Le Comité préparatoire de la Conférence, qui est chargé de la rédaction du projet de Déclaration et du Programme d'action provisoires, a choisi un "slogan" qui résume le thème général de la conférence : "Unis contre le racisme : égalité, justice, dignité".
Les objectifs mis en avant par le Comité préparatoire à la Conférence sont les suivants :
d'examiner les progrès accomplis dans la lutte contre la discrimination raciale, de réévaluer les obstacles qui s'opposent à de nouveaux progrès et de trouver les moyens de les surmonter;
d'étudier les moyens de mieux garantir le respect des normes en vigueur et des instruments mis en place pour combattre la discrimination raciale;
de sensibiliser l'opinion publique aux fléaux que sont le racisme et ses conséquences;
de formuler des recommandations concrètes sur les moyens de rendre plus efficaces les activités et mécanismes des Nations unies dans le cadre de programmes visant à combattre le racisme, la discrimination raciale, la xénophobie et l'intolérance qui y est associée;
d'analyser les facteurs politiques, historiques, économiques, sociaux, culturels et autres qui engendrent le racisme;
de formuler des recommandations concrètes pour l'adoption de nouvelles mesures aux niveaux national, régional et international visant à combattre toutes les formes de racisme, de discrimination raciale, de xénophobie et de l'intolérance qui y est associée;
d'élaborer des recommandations concrètes pour garantir que l'Organisation des Nations unies dispose des ressources, financières et autres, dont elle a besoin pour combattre le racisme, la discrimination raciale, la xénophobie et l'intolérance qui y est associé.
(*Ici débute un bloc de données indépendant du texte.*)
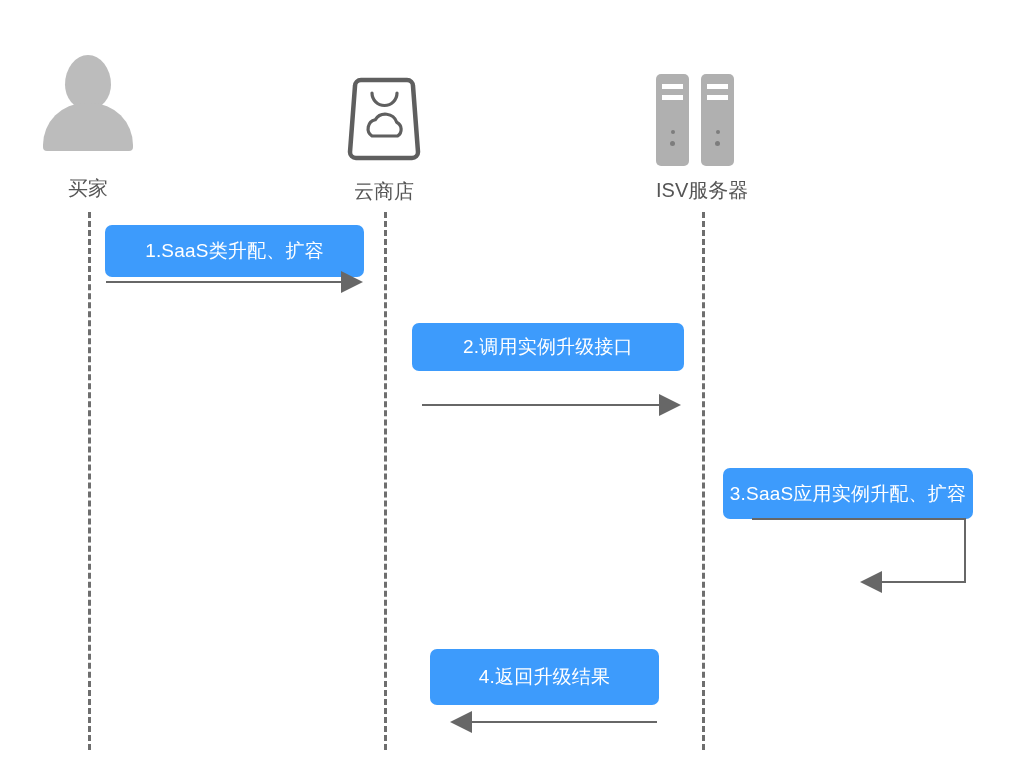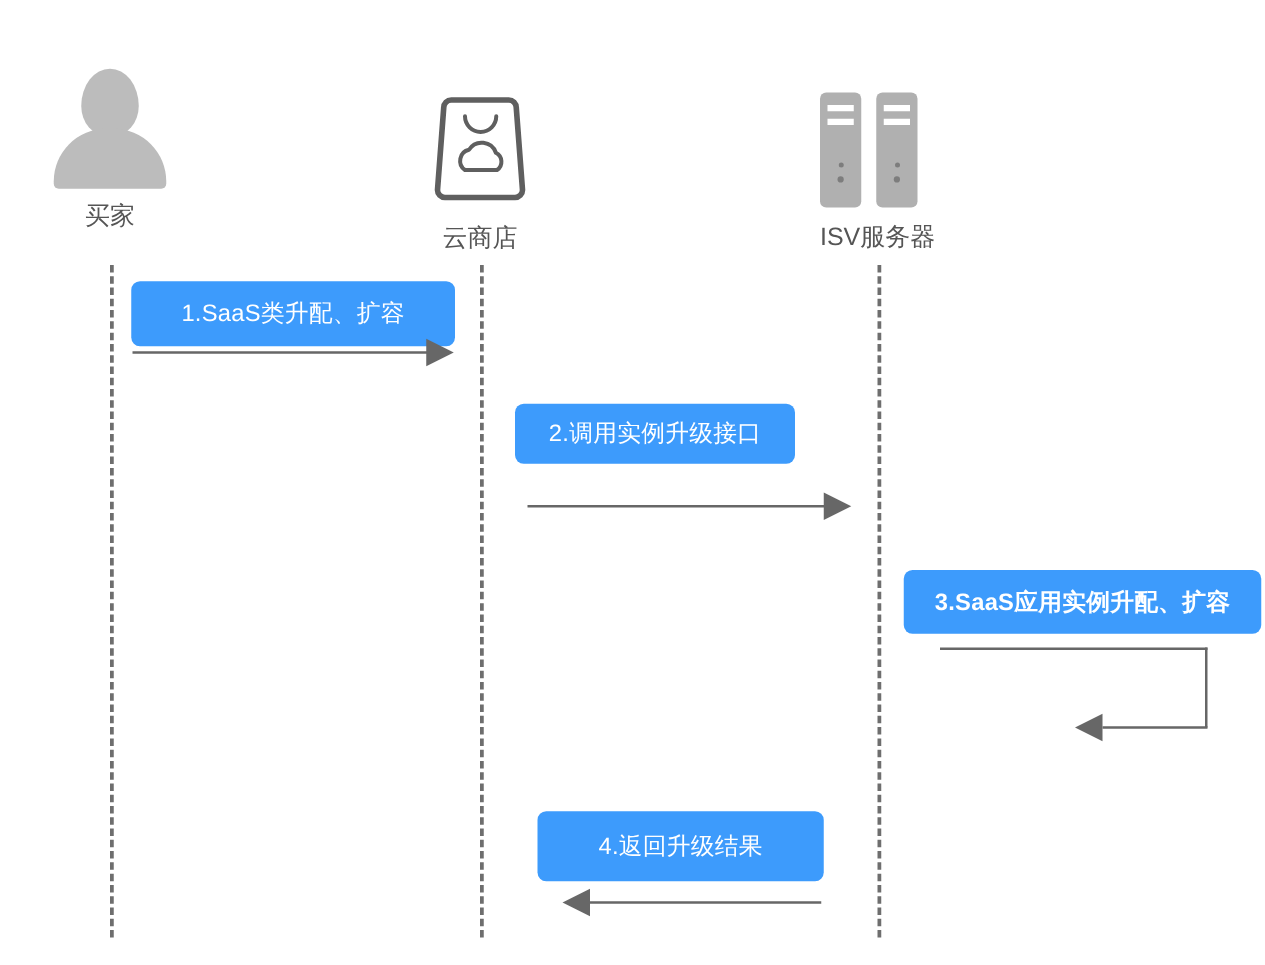--- a/index.html
+++ b/index.html
@@ -148,7 +148,7 @@
         <div class="avatar-body"></div>
       </div>
     </div>
-    <div class="actor-label" style="margin-top:13px;">买家</div>
+    <div class="actor-label" style="margin-top:28px;">买家</div>
   </div>
 
   <div class="actor" style="left:347px; top:74px; width:74px;">

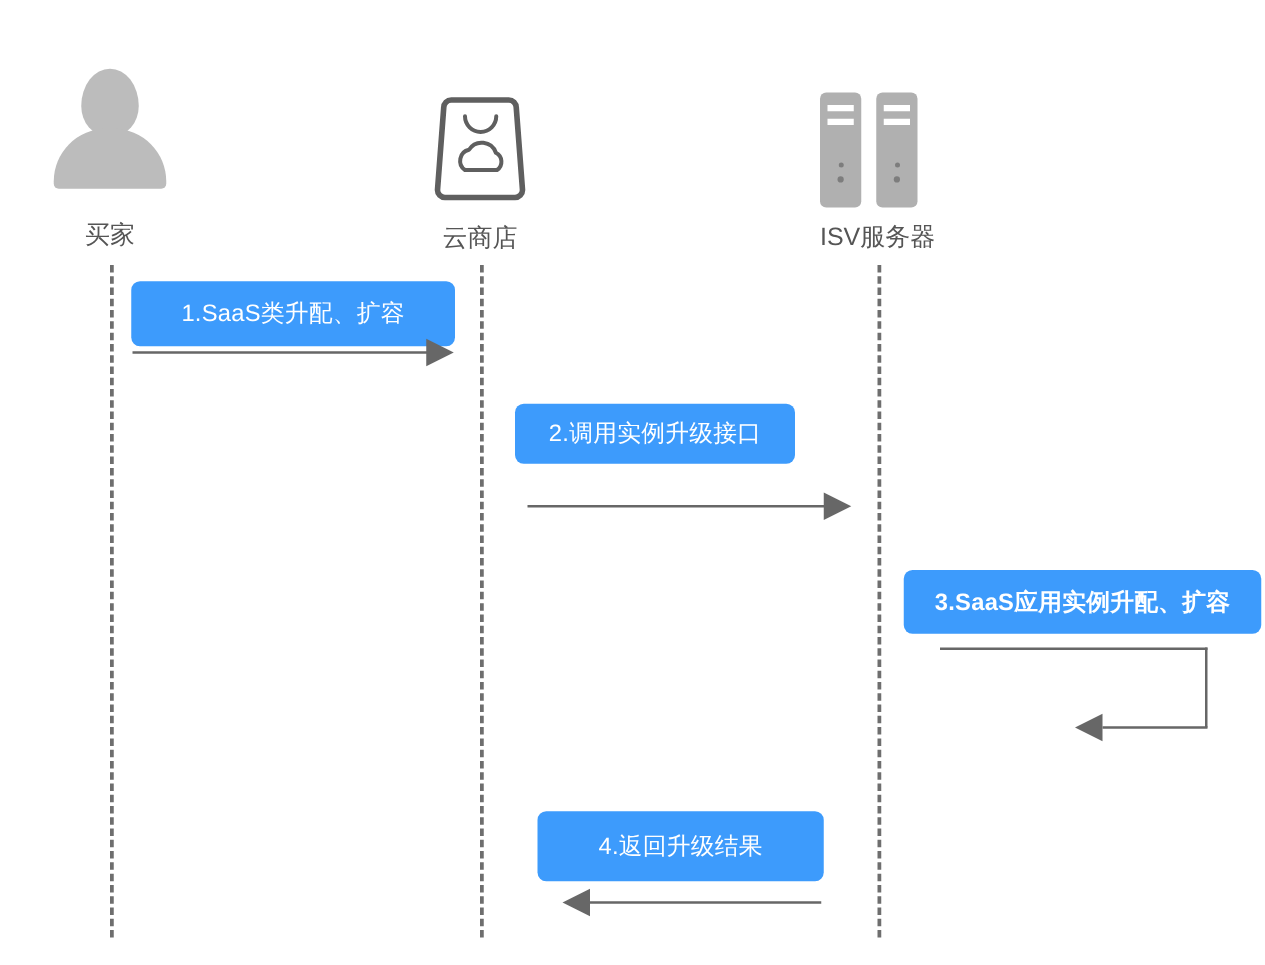--- a/index.html
+++ b/index.html
@@ -192,7 +192,7 @@
   <div class="arrow-line" style="left:106px; top:281px; width:237px;"></div>
   <div class="arrow-head right" style="left:341px; top:271px;"></div>
 
-  <div class="msg-box" style="left:412px; top:323px; width:224px; height:48px;">2.调用实例升级接口</div>
+  <div class="msg-box" style="left:412px; top:323px; width:272px; height:48px;">2.调用实例升级接口</div>
   <div class="arrow-line" style="left:422px; top:404px; width:238px;"></div>
   <div class="arrow-head right" style="left:659px; top:394px;"></div>
 

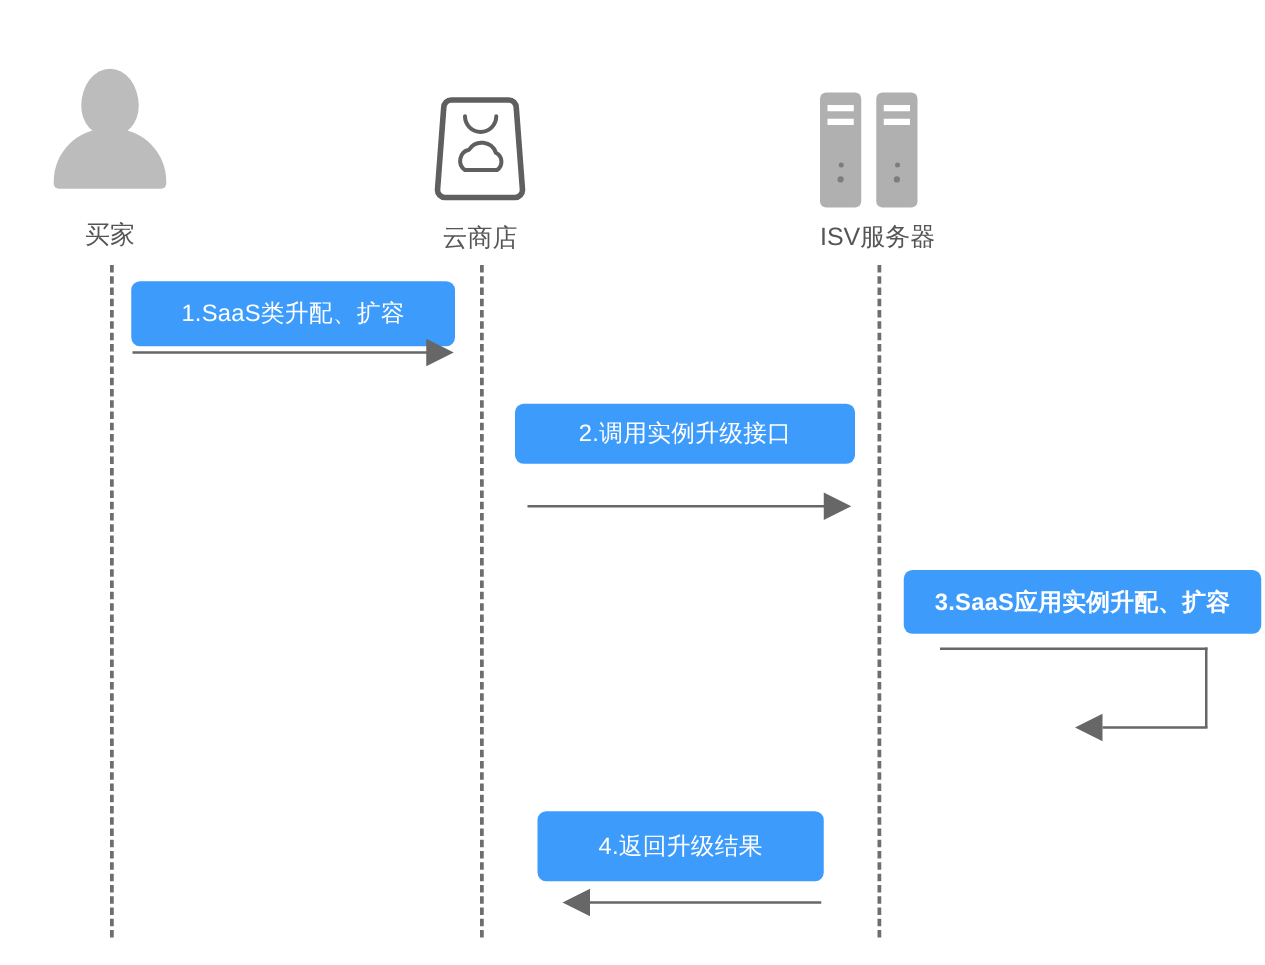--- a/index.html
+++ b/index.html
@@ -196,7 +196,7 @@
   <div class="arrow-line" style="left:422px; top:404px; width:238px;"></div>
   <div class="arrow-head right" style="left:659px; top:394px;"></div>
 
-  <div class="msg-box" style="left:723px; top:456px; width:286px; height:51px;font-weight:bold;">3.SaaS应用实例升配、扩容</div>
+  <div class="msg-box" style="left:723px; top:468px; width:250px; height:51px;">3.SaaS应用实例升配、扩容</div>
   <div class="loop-top" style="left:752px; top:518px; width:214px;"></div>
   <div class="loop-side" style="left:964px; top:518px; height:64px;"></div>
   <div class="loop-bottom" style="left:882px; top:581px; width:84px;"></div>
Mary Robinson nomme huit "ambassadeurs de bonne volonté"
Huit personnalités de renommée internationale dans les domaines de la littérature, de la musique et de la défense des droits de l'homme ont été choisies par Mary Robinson, en décembre 1999, comme "premiers ambassadeurs de bonne volonté" pour la Conférence mondiale.
Il s'agit des lauréats du prix Nobel de littérature Wole Soyinka du Nigéria et Seamus Heaney d'Irlande; de l'acteur et musicien panaméen Rubén Blades; de l'écrivain marocain Tahar Ben Jelloun; du sitariste indien Ravi Shankar; de l'ancienne présidente d'Islande Vigdis Finnbogadottir; de Marian Wright Edelman, des Etats-Unis, défenseur des droits de l'enfant, et de la chanteuse Natacha Atlas.
Mary Robinson a estimé que l'engagement de ces "personnes remarquables" en faveur de la tolérance et de la compréhension entre les peuples et les communautés est ce dont a besoin la communauté internationale alors qu'elle se prépare à aborder l'un des maux les plus insidieux et persistants de l'humanité, le racisme, la xénophobie et les autres formes d'intolérance.